Alors que l’élection présidentielle attirait toute l’attention, ce dimanche 23 avril était également la date choisie par le CRAN pour lancer une campagne contre les injures racistes. Un homme noir, dont le corps et le visage ont été couverts d’insultes tatouées, s’est rendu à proximité des bureaux de vote ainsi que sur des lieux chargés d’histoire tels que La Bastille, le Panthéon ou encore les Champs Elysées pour interpeller les Français sur ce sujet.

« Les injures racistes laissent de véritables traces dans la mémoire, comme de véritables cicatrices sur la peau », indique le CRAN qui a recueilli les témoignages de personnes ayant été victimes d’insultes qu’elles n’ont jamais oubliées. Ces insultes – collectées via les réseaux sociaux (Facebook, Twitter), des entretiens individuels et des témoignages audio – ont ensuite été tatouées sur le corps d’un homme, le transformant en « Human Billboard », comme un tableau vivant, afin de « mettre en lumière ces blessures d’ordinaire invisibles. »

« Avec cette campagne #jeffaceleracisme, nous voulons alerter les Français sur l’injure raciste, dont l’impact est souvent sous-évalué, et sur la fraternité, valeur républicaine dont l’importance est elle aussi sous-estimée », a expliqué Louis Georges Tin, le président du CRAN.

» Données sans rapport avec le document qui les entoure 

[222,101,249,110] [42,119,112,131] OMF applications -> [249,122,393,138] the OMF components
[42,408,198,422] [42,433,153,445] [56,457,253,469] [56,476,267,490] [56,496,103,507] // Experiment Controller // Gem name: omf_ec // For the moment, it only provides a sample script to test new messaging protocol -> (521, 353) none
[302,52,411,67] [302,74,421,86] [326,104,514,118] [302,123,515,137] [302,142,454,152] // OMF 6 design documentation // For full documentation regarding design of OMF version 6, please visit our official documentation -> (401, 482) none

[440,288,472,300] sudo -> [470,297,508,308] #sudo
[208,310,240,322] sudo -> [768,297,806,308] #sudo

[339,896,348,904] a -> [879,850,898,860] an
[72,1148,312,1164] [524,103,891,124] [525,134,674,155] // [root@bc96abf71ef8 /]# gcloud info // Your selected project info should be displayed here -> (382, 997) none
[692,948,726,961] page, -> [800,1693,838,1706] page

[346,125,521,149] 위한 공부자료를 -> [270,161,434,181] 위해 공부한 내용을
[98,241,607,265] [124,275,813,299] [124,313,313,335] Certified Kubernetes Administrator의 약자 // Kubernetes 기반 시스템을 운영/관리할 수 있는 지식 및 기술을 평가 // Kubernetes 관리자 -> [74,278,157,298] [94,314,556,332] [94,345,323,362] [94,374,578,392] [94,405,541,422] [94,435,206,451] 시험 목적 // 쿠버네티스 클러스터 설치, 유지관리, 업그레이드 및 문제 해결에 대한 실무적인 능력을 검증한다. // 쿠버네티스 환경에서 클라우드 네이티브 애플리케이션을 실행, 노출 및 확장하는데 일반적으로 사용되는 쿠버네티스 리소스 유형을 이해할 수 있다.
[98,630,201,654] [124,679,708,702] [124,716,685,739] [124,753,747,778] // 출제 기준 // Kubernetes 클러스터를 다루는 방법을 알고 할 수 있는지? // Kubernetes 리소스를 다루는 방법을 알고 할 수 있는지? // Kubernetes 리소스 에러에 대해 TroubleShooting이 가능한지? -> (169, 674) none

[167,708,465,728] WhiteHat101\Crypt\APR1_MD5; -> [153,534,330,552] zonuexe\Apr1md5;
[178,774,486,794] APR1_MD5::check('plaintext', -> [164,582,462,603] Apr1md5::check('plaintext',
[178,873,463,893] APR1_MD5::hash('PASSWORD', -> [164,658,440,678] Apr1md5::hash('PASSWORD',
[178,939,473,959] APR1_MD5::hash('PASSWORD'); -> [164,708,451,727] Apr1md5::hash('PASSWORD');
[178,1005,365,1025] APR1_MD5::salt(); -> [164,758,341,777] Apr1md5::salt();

Parmi les témoignages recueillis par le CRAN, ceux d’Audrey Pulvar et Harry Roselmack qui reviennent sur de tristes épisodes qui ont marqué leur vie. Les deux personnalités s’expriment d’ailleurs dans la vidéo de la campagne lancée par le CRAN. Une campagne de communication digitale a démarré dès ce week-end sur les réseaux sociaux et le site jeffaceleracisme.fr.